The codebase contains everything needed to (a) deploy the pipeline on your own recordings and (b) reproduce every result from the paper.

Quick start (inference)

1. Clone and install

git clone https://github.com/Akshaj1234512/Guitar-Transcription.git
cd Guitar-Transcription
conda env create -f environment.yml
conda activate new_venv

2. Download pretrained models

All three stage models are hosted on HuggingFace:

mkdir -p models && cd models
hf download shamakg/audio_to_midi_guitar --local-dir audio_to_midi
hf download shamakg/expressive-techniques-guitar --local-dir expressive-techniques-guitar
hf download shamakg/audiofret --local-dir string-fret

If you hit a HuggingFace rate limit (anonymous users are capped at ~1000 requests per 5 min window), either run hf auth login first or retry each download individually with --max-workers 1:

hf download shamakg/audio_to_midi_guitar --local-dir audio_to_midi --max-workers 1
hf download shamakg/expressive-techniques-guitar --local-dir expressive-techniques-guitar --max-workers 1
hf download shamakg/audiofret --local-dir string-fret --max-workers 1

3. Transcribe a file

python predict.py --audio_path /path/to/guitar.wav

Outputs land in results/ as .xml, .musicxml, .jams, and .mid.

4. Batch transcribe

python batch_process_audio.py /path/to/folder1 /path/to/folder2

Repository layout

Music-AI/
├── predict.py                    # single-file inference entry point
├── batch_process_audio.py        # batch version
├── pipeline_utils/               # Stage 1 + technique + AudioFret runners + tab gen
├── tab_generation_utils/         # MIDI → MusicXML / JAMS rendering
├── t5_fretting_transformer/      # AudioFret model, tokenizer, and constrained decoder
├── models/                       # downloaded pretrained checkpoints (gitignored)
├── checkpoints/                  # locally saved training checkpoints (see below)
├── environment.yml
│
├── training/                     # scripts to reproduce every trained model
│   ├── train_fret_t5.py              # tiny T5 (Fretting-Transformer baseline)
│   ├── train_scaled.py               # scaled T5 backbone (d=256, 6 layers)
│   ├── train_audio_conditioned.py    # per-note audio CNN string classifier
│   ├── finetune_audio_conditioned.py # full AudioFret end-to-end finetune
│   ├── prepare_finetune_data.py      # builds finetune manifests from GAPS/GOAT/Guitar-TECHS
│   └── data_loaders/                 # dataset adapters (GAPS, GOAT, Guitar-TECHS, etc.)
│
└── evaluation/                   # scripts to reproduce every reported number
    ├── evaluate_guitarset.py         # note-level metrics on GuitarSet
    ├── evaluate_egdb.py              # note-level metrics on EGDB
    ├── evaluate_frame_level.py       # TabCNN-style frame-level metrics
    ├── calculate_midi_f1.py          # mir_eval-based MIDI F1
    ├── eval_string_classifier.py     # standalone CNN evaluation
    ├── batch_stage1_only.py          # Stage 1 audio→MIDI inference
    ├── batch_stage3_only.py          # symbolic T5 (Fretting-Transformer) inference
    ├── batch_fusion_inference.py     # AudioFret end-to-end inference
    ├── oracle_inference.py           # AudioFret fed GT MIDI (isolates Stage 3)
    ├── batch_stage3_oracle.py        # symbolic T5 fed GT MIDI
    └── batch_cnn_oracle.py           # CNN-alone fed GT MIDI

Results

All numbers are zero-shot (no finetuning on GuitarSet or EGDB at any stage) under a single fixed threshold configuration.
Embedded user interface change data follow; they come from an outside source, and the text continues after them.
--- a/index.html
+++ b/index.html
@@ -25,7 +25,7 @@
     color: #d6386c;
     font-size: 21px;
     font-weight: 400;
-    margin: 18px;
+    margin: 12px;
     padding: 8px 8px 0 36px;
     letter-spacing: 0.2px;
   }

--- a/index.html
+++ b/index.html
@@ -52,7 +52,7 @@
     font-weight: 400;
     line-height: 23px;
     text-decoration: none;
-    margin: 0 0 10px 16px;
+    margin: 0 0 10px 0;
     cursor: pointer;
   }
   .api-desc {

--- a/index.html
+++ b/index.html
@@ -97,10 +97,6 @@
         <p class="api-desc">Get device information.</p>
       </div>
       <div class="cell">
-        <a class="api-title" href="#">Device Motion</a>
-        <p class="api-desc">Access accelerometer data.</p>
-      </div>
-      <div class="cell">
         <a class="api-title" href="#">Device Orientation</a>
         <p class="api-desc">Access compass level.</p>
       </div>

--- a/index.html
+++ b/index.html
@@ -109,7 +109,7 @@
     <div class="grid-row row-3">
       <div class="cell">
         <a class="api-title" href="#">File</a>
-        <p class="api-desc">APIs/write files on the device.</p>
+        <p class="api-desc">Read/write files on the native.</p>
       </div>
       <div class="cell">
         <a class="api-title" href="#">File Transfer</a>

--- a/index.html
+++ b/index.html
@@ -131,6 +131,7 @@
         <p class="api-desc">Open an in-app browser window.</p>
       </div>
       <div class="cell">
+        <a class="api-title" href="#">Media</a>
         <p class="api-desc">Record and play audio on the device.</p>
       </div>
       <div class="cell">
Stage 1: Audio → MIDI (note-level F1)

Model GS clean EGDB clean GS noisy EGDB noisy Avg
FretNet 69.1 40.9 37.3 23.6 42.7
NoteEM 82.9 59.0 70.0 67.6 69.9
Riley et al. 88.1 68.9 74.2 67.5 74.7
TART (ours) 87.4 79.0 82.2 76.8 81.4

Stage 3: String/fret assignment (Oracle Tab F1 — isolates Stage 3)

Model GS cln GS noi EG cln EG noi Avg
TabCNN* 30.4 25.4 27.9
Fretting-Transformer 60.4 60.4 66.3 66.3 63.3
CNN alone 54.8 55.2 64.8 58.9 58.4
Scaled backbone 61.3 61.3 72.7 72.7 67.0
AudioFret (ours) 69.2 69.5 74.8 73.7 71.8

*TabCNN released weights were trained on GuitarSet (Chen et al., 2024), so we report EGDB only for a fair zero-shot comparison.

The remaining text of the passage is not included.